▸ Work task
If a line includes "内存信息", copy it out of the entries.

▸ The input
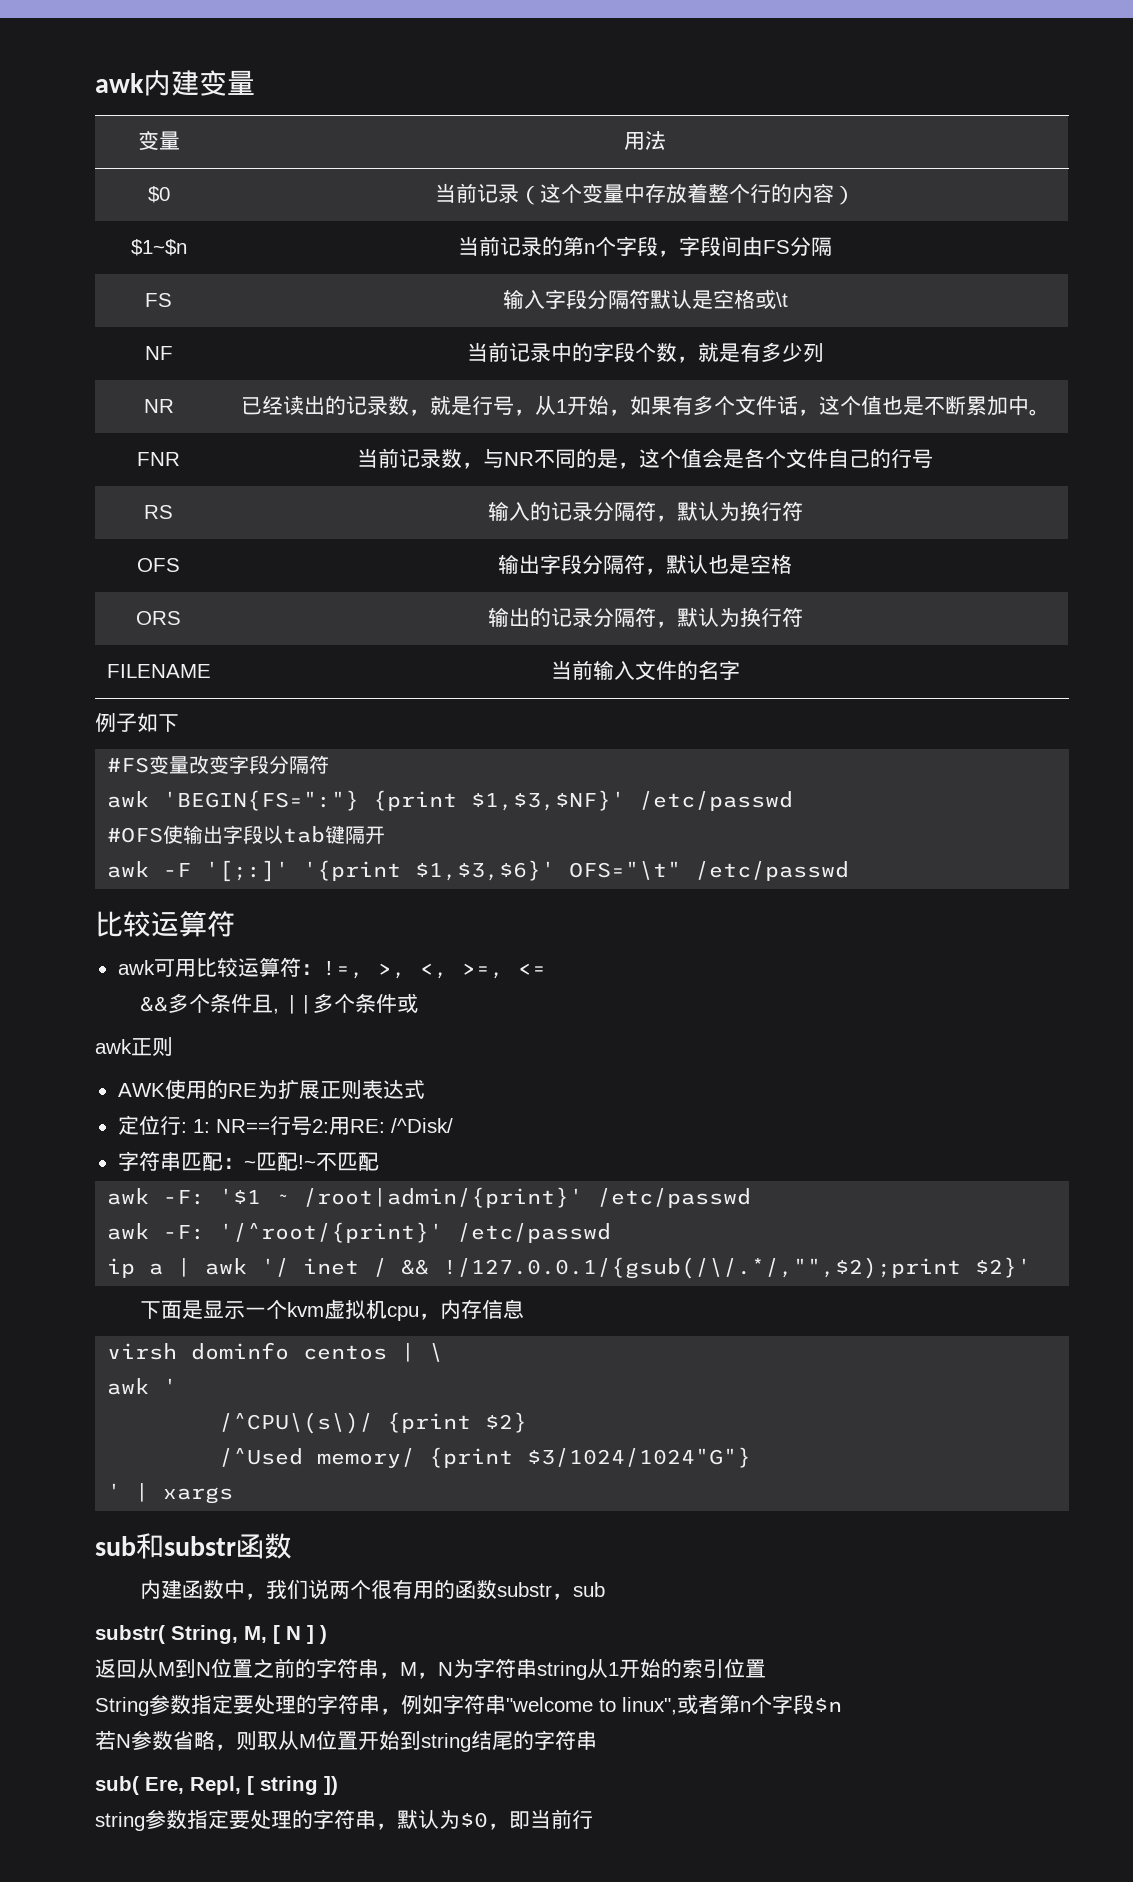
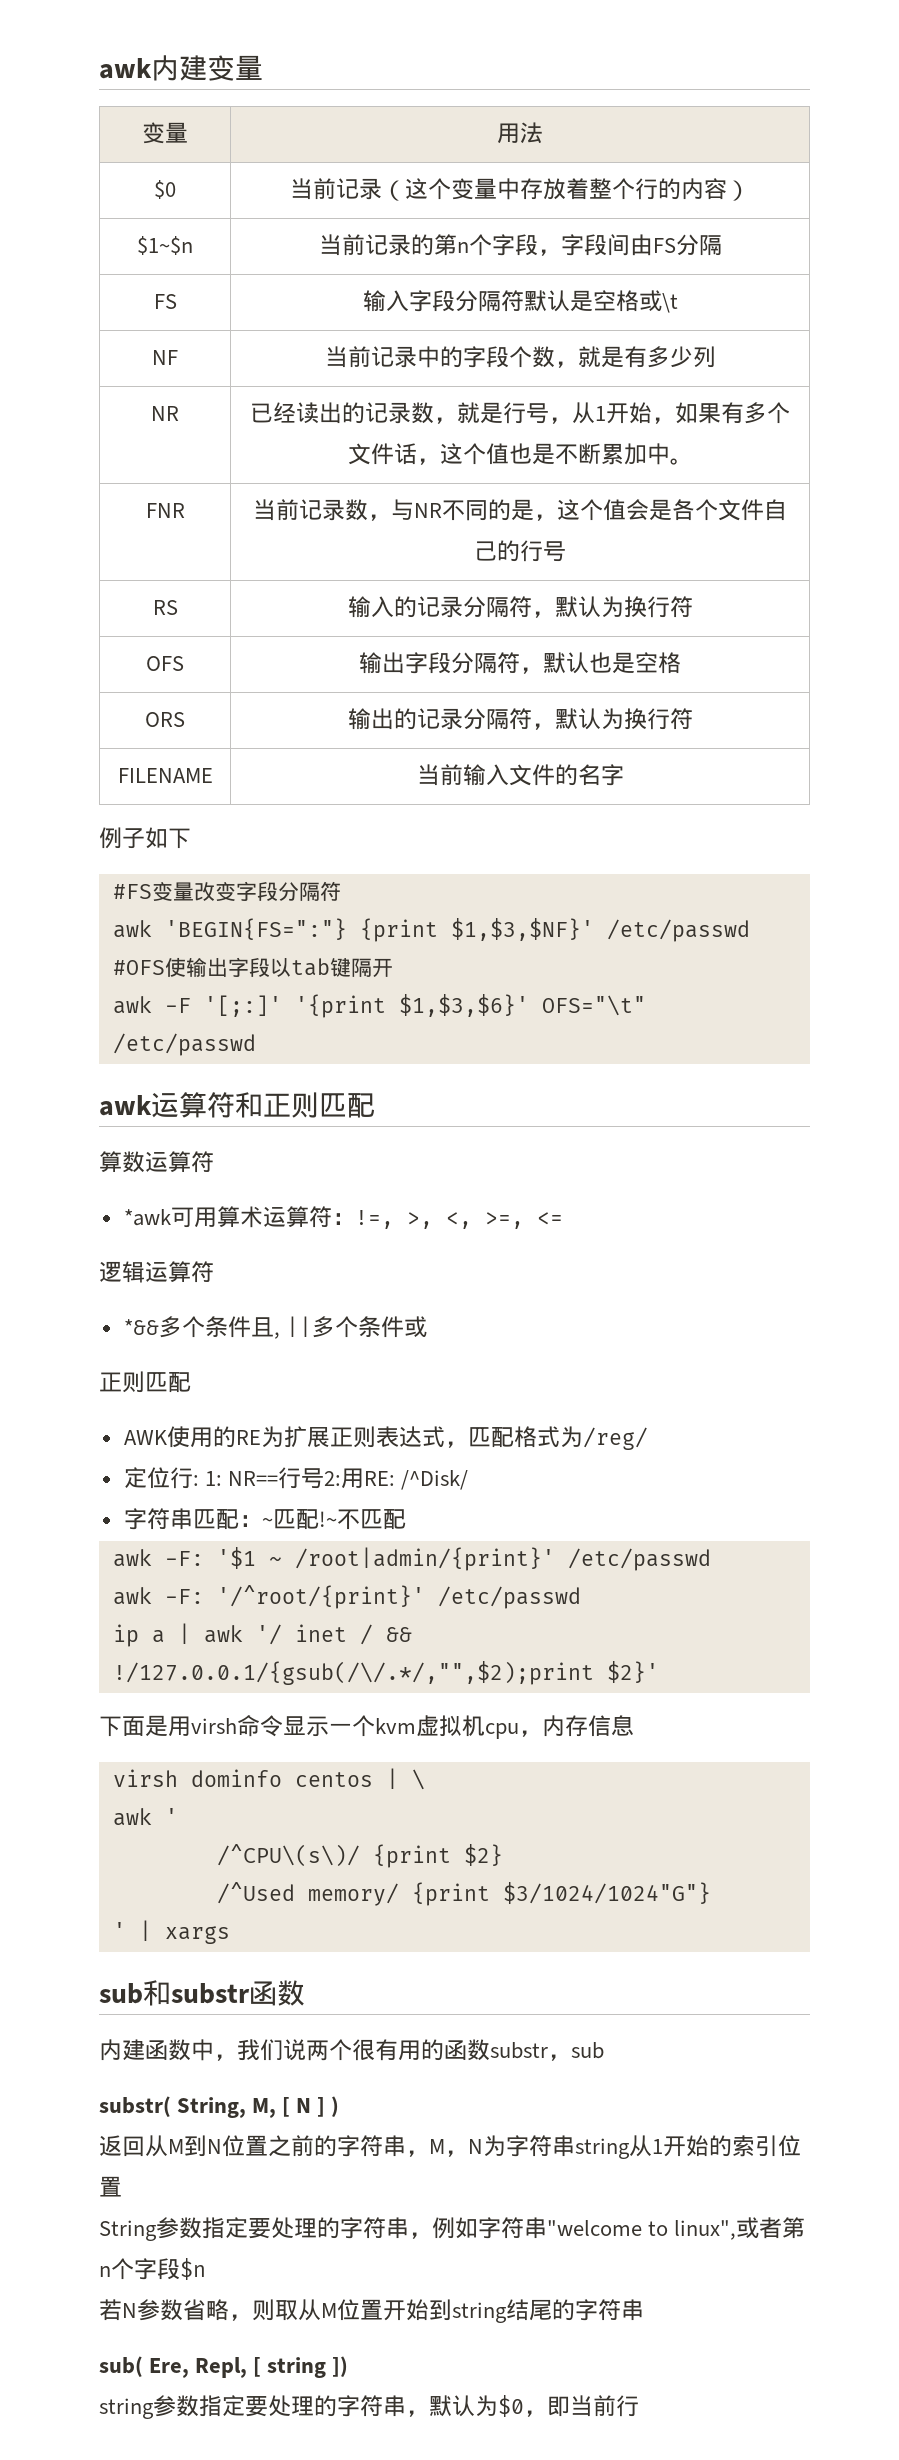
  awk -F '[;:]' '{print $1,$3,$6}' OFS="\t" /etc/passwd
- 比较运算符
- awk可用比较运算符：!=, >, <, >=, <=
+ awk运算符和正则匹配
+ 算数运算符
+ *awk可用算术运算符：!=, >, <, >=, <=
- &&多个条件且, ||多个条件或
- awk正则
+ 逻辑运算符
+ *&&多个条件且, ||多个条件或
+ 正则匹配
- AWK使用的RE为扩展正则表达式
+ AWK使用的RE为扩展正则表达式，匹配格式为/reg/
- 下面是显示一个kvm虚拟机cpu，内存信息
+ 下面是用virsh命令显示一个kvm虚拟机cpu，内存信息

▸ Response area
- 下面是显示一个kvm虚拟机cpu，内存信息
+ 下面是用virsh命令显示一个kvm虚拟机cpu，内存信息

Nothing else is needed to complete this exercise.